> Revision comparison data
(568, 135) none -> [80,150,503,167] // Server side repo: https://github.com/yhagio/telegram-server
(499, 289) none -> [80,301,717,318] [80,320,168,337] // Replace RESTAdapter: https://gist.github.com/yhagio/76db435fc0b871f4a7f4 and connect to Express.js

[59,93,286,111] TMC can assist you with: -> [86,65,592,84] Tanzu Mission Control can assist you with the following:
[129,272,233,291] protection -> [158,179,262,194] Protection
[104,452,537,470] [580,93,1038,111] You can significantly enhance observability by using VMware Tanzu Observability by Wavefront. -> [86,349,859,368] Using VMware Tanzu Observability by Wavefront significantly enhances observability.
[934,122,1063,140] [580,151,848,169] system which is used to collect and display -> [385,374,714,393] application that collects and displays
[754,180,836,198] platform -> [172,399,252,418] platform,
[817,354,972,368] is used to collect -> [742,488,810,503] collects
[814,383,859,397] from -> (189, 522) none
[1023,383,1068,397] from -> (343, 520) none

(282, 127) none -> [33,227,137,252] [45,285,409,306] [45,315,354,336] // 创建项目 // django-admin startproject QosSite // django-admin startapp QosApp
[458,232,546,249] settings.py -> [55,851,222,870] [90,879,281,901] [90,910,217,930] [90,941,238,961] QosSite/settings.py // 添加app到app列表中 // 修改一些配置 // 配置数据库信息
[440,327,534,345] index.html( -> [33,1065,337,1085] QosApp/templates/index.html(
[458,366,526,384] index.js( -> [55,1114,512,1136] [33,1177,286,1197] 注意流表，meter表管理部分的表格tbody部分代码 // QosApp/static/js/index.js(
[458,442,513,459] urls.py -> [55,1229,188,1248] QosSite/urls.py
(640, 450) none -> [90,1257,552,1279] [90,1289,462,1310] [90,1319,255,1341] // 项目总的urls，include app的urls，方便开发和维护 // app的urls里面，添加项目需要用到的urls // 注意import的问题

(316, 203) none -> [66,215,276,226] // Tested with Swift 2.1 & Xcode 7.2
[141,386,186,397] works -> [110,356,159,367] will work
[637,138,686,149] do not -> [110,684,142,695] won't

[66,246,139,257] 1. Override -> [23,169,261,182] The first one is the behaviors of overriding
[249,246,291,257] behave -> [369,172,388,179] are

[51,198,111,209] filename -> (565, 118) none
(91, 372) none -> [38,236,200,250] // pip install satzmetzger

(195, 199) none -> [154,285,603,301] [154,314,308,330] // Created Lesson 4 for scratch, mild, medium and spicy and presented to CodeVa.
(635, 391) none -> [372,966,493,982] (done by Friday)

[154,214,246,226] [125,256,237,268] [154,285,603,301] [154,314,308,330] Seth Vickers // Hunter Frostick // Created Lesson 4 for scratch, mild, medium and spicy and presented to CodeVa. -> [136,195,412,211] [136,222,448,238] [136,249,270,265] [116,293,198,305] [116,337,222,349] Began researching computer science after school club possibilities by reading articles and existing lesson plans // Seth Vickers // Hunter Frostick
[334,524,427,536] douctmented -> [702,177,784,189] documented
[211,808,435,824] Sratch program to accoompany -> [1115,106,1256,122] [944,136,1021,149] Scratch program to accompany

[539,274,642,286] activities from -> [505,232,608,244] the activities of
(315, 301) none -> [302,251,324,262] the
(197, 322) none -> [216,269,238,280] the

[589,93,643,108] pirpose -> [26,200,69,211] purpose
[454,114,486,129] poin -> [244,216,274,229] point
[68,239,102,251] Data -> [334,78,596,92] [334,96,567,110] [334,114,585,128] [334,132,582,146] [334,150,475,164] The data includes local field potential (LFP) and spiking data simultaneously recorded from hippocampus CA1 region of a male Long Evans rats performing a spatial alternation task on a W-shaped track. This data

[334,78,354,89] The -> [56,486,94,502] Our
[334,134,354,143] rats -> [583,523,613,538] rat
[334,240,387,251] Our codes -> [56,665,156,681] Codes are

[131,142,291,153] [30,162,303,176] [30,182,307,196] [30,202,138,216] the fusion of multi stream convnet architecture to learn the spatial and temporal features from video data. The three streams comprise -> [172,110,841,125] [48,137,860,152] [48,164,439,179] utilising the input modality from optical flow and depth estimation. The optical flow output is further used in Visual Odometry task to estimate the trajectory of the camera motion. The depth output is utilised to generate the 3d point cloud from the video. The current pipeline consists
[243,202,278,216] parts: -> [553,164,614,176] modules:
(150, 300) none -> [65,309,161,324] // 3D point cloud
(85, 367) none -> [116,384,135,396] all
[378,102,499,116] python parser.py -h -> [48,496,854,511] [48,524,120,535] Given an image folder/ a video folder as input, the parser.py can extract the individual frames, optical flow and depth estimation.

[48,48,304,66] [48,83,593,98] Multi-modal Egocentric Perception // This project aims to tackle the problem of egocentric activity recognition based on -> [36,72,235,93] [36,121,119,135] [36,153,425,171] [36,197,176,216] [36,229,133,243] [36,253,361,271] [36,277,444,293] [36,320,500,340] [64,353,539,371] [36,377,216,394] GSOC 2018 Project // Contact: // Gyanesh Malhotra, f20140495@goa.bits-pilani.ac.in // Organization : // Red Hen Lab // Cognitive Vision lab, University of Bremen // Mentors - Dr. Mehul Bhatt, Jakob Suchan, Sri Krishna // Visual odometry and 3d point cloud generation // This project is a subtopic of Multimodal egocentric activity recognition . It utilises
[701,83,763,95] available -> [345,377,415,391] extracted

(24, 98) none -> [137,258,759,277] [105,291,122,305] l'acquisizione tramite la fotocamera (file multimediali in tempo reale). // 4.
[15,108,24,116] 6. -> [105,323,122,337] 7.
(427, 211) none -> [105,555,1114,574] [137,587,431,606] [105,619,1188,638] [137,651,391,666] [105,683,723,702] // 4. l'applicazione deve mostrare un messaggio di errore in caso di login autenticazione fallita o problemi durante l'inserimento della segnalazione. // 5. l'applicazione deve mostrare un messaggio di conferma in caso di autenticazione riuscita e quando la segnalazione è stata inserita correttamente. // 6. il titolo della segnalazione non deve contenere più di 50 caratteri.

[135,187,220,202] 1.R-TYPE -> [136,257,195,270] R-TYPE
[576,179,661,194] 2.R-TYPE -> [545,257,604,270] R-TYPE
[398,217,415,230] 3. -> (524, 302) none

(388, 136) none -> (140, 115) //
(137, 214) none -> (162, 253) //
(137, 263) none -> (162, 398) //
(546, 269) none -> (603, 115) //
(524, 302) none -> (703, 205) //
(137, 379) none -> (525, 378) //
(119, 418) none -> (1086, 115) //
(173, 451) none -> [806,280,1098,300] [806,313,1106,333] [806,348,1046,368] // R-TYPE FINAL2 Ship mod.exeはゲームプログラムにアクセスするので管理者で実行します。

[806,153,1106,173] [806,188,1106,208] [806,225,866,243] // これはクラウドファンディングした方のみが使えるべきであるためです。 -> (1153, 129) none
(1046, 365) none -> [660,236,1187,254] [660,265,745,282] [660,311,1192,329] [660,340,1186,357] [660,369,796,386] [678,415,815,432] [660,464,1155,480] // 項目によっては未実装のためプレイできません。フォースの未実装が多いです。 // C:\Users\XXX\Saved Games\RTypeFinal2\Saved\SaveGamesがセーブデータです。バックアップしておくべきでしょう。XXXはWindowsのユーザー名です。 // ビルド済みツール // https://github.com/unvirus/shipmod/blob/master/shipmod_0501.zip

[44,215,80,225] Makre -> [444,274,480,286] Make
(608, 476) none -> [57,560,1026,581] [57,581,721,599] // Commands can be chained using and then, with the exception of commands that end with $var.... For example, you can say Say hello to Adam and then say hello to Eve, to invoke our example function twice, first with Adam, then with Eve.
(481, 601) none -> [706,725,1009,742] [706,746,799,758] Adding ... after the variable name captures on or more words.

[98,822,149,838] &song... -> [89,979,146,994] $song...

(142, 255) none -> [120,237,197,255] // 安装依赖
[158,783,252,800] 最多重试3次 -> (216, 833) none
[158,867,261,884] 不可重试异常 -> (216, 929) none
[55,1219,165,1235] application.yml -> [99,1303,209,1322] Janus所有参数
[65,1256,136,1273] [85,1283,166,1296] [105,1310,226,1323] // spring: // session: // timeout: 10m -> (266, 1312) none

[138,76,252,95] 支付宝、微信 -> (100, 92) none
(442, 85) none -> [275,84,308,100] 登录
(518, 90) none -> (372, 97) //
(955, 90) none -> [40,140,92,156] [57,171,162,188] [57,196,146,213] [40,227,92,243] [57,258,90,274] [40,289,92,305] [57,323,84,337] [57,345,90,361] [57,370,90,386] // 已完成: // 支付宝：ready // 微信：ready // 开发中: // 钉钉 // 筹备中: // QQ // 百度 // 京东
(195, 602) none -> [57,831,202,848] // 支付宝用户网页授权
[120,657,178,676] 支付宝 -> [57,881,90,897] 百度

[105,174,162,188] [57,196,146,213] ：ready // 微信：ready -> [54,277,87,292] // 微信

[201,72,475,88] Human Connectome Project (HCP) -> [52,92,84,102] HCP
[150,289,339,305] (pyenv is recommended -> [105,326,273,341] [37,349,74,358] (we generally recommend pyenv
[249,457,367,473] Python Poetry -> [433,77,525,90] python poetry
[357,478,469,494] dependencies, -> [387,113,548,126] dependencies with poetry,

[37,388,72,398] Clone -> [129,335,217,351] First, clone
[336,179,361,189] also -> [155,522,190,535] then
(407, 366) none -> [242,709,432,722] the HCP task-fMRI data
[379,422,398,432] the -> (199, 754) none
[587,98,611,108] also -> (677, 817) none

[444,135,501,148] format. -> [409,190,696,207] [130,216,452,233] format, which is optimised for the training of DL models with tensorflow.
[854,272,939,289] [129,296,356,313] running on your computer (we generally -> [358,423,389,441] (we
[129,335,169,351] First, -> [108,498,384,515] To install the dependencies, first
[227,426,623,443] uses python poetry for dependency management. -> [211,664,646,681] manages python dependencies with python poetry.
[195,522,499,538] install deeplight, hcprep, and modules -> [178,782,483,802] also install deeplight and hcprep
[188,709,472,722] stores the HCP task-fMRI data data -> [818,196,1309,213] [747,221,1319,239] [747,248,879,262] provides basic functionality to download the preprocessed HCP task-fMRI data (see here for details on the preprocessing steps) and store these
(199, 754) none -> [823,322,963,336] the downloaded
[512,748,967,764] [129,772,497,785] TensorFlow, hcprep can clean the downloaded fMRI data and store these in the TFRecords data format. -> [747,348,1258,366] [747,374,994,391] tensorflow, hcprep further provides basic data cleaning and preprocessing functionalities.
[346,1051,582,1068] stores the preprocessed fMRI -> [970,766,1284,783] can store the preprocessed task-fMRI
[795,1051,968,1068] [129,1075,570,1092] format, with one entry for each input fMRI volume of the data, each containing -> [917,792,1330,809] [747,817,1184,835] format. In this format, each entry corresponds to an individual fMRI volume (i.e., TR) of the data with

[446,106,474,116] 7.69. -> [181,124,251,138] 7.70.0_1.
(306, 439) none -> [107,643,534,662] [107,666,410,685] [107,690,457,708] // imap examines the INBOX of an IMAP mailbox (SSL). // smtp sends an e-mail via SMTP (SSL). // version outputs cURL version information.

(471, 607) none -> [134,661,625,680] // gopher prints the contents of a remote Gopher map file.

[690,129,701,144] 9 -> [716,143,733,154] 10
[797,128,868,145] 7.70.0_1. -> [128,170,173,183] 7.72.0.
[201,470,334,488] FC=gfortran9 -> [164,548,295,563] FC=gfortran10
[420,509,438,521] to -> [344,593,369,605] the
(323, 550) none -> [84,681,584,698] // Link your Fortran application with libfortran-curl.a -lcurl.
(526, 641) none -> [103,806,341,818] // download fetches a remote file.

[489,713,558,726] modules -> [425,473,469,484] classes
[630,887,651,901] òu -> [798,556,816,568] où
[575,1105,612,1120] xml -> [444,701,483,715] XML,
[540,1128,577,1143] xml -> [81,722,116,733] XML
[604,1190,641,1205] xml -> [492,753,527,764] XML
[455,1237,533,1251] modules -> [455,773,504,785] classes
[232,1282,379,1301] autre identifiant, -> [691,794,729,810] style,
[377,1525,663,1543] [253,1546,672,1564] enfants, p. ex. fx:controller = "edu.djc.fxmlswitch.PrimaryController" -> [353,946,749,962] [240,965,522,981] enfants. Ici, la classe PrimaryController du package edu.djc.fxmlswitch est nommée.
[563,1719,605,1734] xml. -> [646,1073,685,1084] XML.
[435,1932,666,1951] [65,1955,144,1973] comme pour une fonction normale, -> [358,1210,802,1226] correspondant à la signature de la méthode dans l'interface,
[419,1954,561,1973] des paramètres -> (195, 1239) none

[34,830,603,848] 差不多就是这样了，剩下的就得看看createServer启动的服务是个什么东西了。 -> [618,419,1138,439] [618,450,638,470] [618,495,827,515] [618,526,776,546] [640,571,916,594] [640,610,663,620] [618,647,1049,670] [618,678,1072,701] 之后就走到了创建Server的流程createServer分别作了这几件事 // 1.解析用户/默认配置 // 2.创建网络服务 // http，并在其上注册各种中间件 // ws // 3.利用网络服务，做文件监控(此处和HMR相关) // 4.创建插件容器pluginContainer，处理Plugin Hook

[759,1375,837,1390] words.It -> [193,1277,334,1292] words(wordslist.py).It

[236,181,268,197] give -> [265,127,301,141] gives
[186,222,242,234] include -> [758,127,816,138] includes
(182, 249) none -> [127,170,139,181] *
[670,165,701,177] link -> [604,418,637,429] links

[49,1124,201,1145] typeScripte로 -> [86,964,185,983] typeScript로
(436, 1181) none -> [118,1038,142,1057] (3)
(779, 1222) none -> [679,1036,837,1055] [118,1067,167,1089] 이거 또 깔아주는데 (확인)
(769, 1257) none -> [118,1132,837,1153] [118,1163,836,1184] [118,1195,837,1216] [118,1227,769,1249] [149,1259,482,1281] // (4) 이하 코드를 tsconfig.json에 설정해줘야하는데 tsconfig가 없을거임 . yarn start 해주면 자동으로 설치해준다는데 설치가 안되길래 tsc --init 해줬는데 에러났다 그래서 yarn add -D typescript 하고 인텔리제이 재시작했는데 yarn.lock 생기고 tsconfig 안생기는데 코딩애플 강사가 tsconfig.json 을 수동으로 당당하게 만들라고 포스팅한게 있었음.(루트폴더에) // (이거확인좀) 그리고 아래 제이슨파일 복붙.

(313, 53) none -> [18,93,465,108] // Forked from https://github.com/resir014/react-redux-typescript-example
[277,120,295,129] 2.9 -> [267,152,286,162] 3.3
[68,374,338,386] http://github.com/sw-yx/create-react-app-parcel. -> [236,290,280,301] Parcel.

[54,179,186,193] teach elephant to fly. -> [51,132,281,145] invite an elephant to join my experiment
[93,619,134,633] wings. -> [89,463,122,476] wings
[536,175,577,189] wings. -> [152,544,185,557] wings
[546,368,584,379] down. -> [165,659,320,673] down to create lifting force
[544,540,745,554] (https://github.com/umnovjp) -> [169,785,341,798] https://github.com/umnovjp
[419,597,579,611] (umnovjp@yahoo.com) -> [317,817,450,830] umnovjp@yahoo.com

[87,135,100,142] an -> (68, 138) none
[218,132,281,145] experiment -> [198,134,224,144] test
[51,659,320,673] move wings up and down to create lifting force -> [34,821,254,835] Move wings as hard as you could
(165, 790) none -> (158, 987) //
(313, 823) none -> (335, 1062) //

> Assigned task
Tell me how many lines in the data include "generally", giving only the number.

> Exercise answer
2